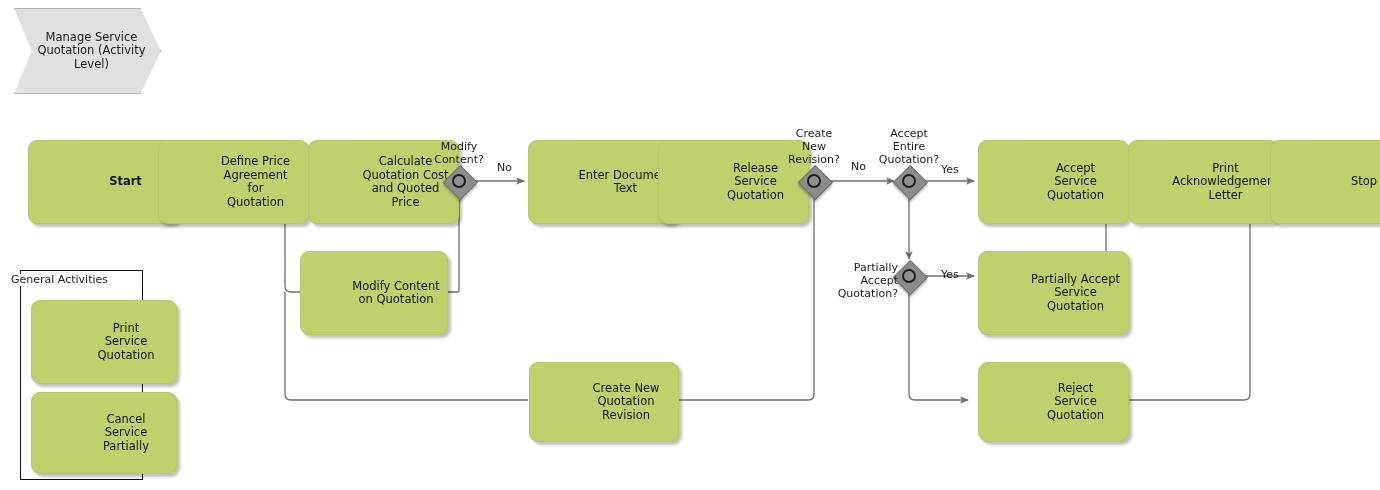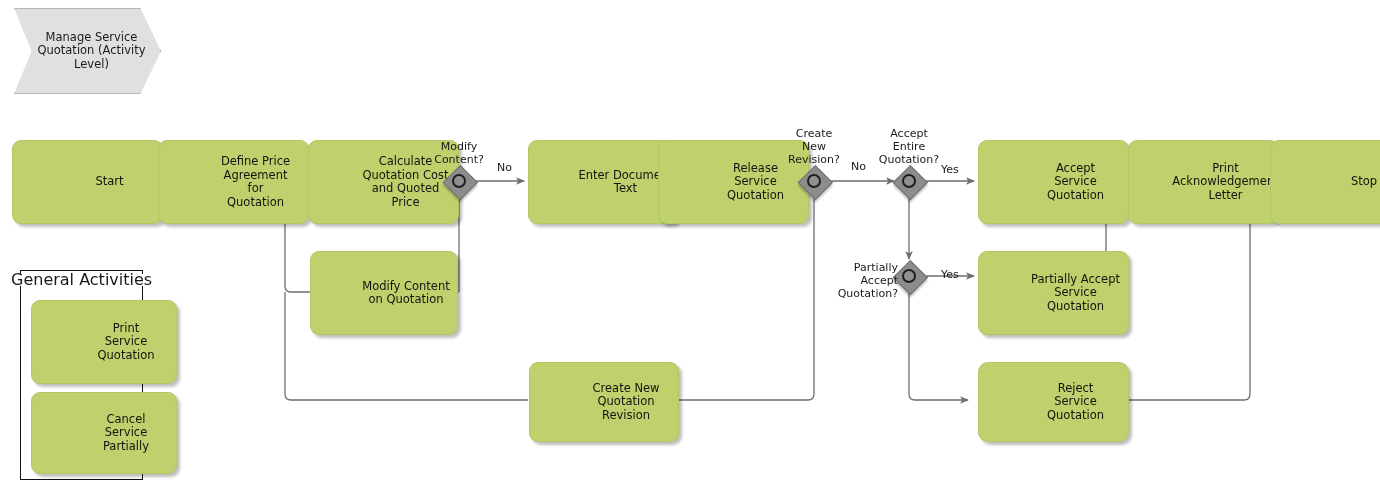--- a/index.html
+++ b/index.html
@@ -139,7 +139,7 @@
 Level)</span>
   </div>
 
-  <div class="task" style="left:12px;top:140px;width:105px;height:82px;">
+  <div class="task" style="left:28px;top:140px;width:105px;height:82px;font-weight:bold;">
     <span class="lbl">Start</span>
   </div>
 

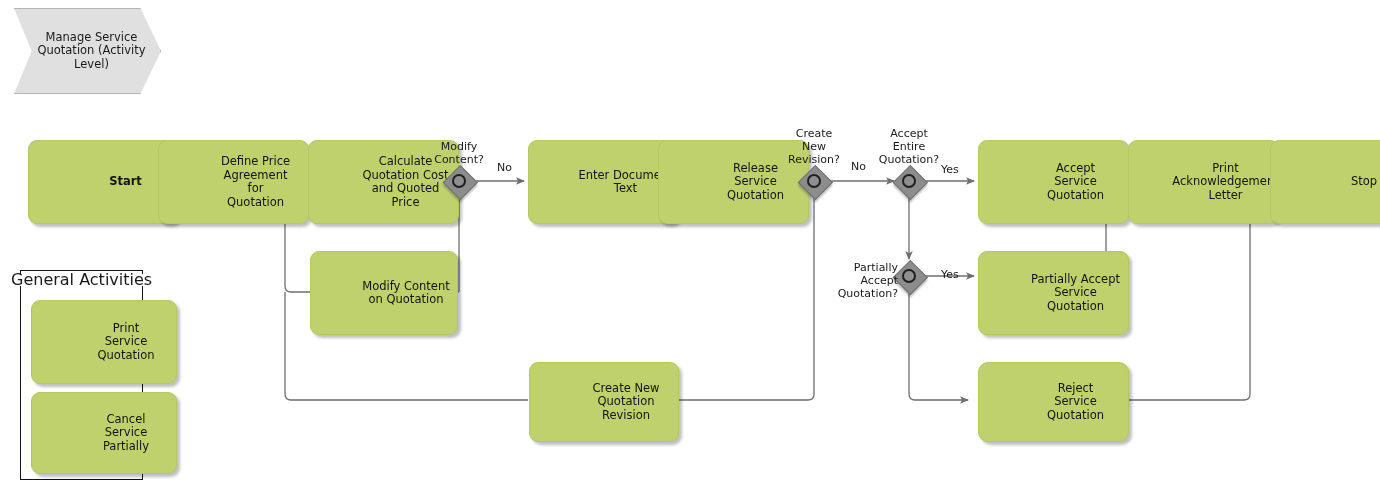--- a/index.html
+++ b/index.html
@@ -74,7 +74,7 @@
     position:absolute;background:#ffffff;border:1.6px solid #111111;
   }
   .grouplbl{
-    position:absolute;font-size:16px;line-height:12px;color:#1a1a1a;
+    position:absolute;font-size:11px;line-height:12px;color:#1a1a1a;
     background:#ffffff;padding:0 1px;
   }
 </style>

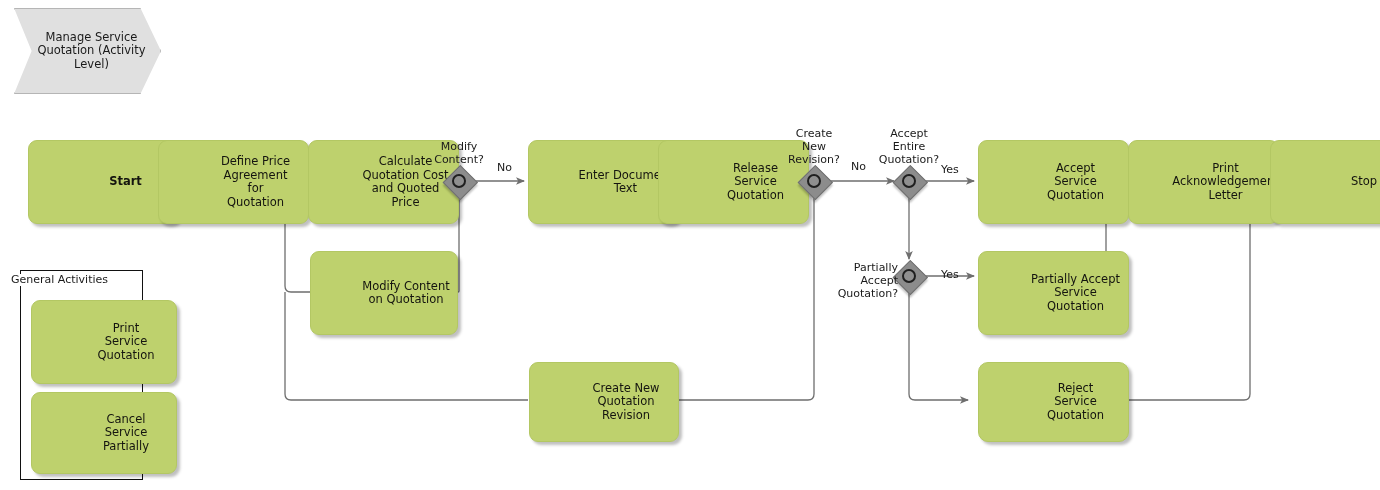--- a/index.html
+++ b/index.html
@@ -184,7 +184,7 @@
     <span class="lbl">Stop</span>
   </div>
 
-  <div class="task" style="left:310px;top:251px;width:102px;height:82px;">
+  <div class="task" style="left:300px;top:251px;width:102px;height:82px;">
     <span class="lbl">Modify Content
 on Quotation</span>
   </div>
──────────
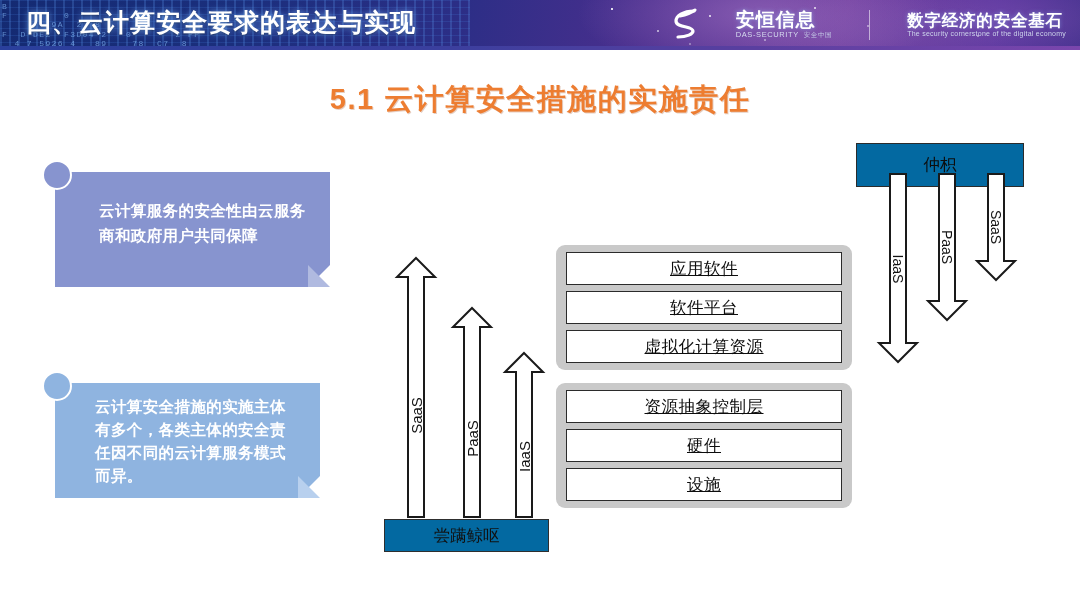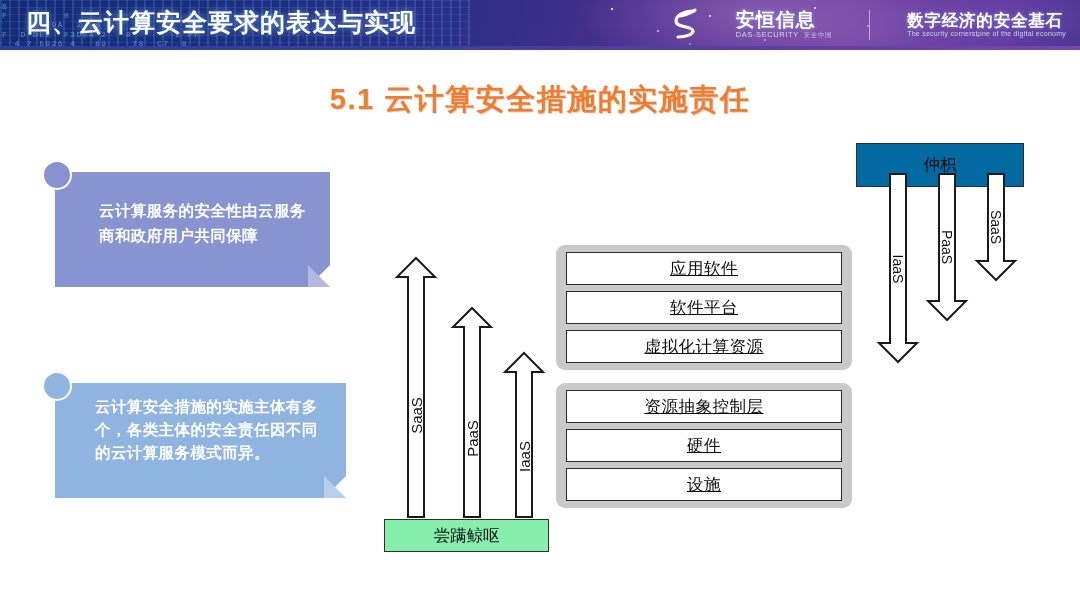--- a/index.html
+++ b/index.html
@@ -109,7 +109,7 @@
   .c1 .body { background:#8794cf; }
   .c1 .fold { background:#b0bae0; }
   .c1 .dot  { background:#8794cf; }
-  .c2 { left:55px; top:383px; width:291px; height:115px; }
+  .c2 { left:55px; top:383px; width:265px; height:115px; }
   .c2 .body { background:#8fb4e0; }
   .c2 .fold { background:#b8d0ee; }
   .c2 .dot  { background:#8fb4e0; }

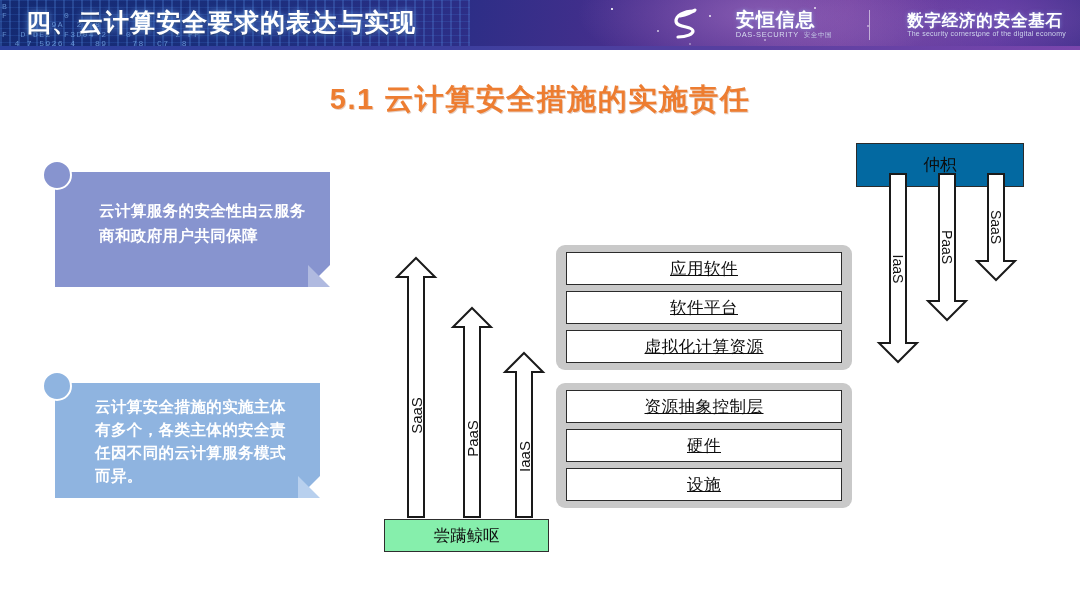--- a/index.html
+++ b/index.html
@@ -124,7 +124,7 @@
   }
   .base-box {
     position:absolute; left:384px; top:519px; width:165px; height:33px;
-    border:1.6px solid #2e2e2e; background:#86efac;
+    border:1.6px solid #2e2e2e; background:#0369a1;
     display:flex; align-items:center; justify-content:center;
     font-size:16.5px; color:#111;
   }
──────────
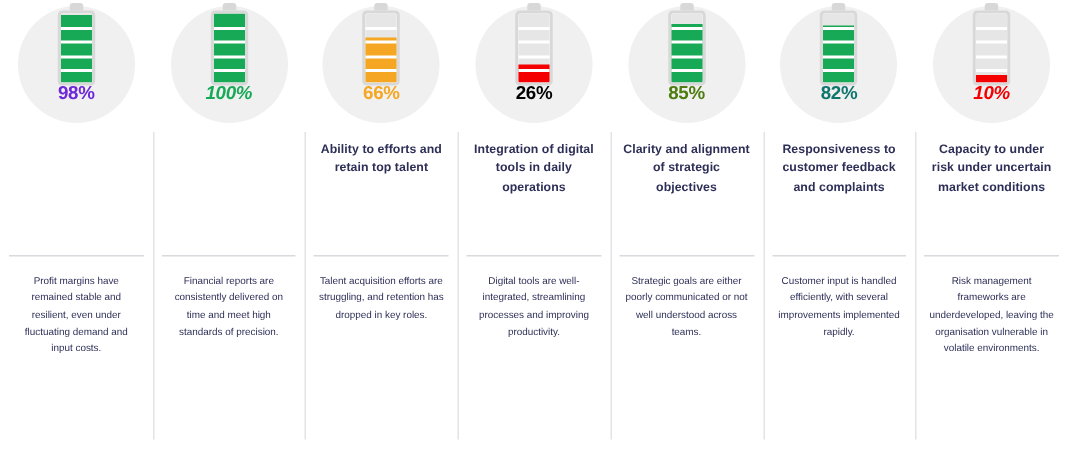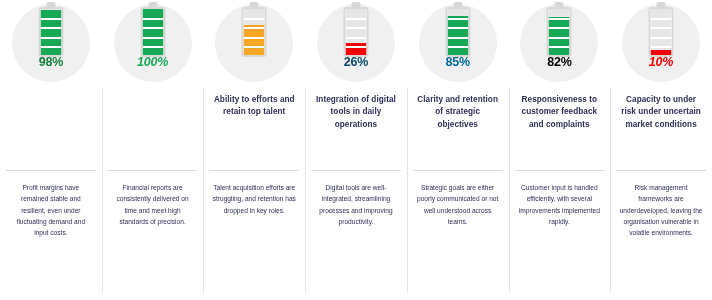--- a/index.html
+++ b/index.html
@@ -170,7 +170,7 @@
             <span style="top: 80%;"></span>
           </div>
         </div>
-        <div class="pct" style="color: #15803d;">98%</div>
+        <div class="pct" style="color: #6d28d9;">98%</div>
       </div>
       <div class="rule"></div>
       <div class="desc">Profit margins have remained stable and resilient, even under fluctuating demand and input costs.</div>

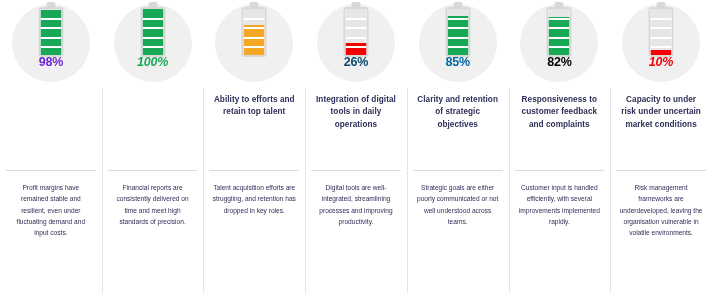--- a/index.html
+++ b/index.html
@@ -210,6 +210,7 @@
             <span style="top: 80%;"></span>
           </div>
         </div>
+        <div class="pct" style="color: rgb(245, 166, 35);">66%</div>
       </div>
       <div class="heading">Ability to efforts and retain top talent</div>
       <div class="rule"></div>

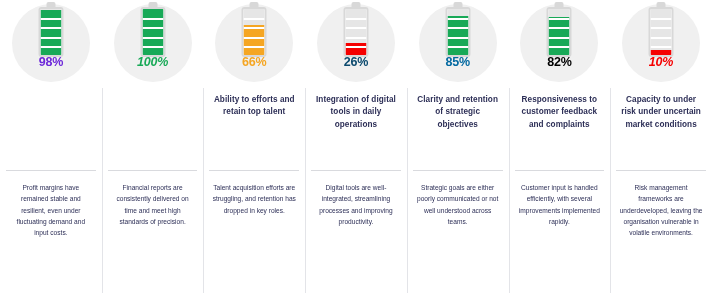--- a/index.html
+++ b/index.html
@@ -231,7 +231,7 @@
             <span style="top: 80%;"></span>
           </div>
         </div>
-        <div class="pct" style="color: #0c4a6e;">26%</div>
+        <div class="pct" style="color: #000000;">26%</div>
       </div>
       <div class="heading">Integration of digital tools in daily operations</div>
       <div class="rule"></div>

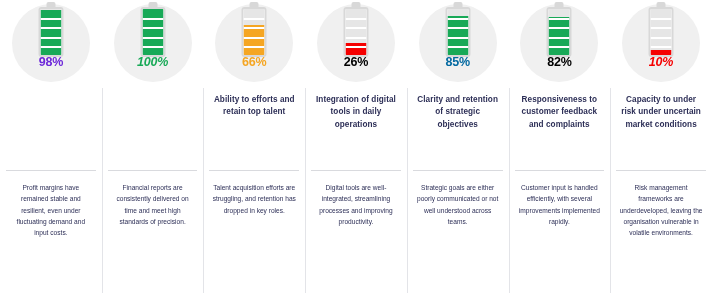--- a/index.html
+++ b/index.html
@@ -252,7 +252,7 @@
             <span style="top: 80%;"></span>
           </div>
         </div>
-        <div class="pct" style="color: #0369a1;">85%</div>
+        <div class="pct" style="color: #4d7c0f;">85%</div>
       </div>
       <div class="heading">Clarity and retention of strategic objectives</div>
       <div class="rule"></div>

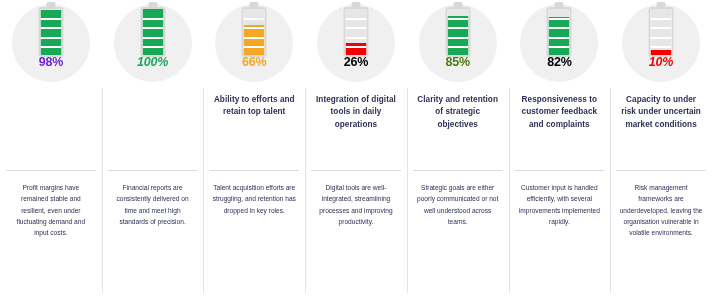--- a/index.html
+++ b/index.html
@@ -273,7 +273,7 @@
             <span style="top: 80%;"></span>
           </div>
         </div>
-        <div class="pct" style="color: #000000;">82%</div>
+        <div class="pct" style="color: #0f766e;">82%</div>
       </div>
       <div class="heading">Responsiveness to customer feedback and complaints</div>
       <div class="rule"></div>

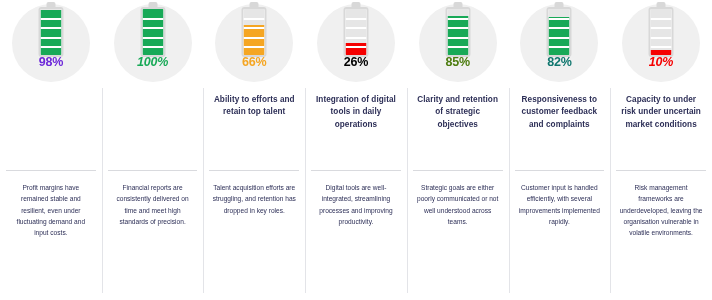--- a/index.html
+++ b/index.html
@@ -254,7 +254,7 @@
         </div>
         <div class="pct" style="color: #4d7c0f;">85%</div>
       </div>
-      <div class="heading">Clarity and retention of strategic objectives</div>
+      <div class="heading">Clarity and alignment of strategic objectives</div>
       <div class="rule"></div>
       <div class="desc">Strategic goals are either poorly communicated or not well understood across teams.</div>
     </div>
──────────
_Task brief_:
If a line contains the word "height", it counts; please state how many such lines the records above have, and nothing more.

_Output below_:
9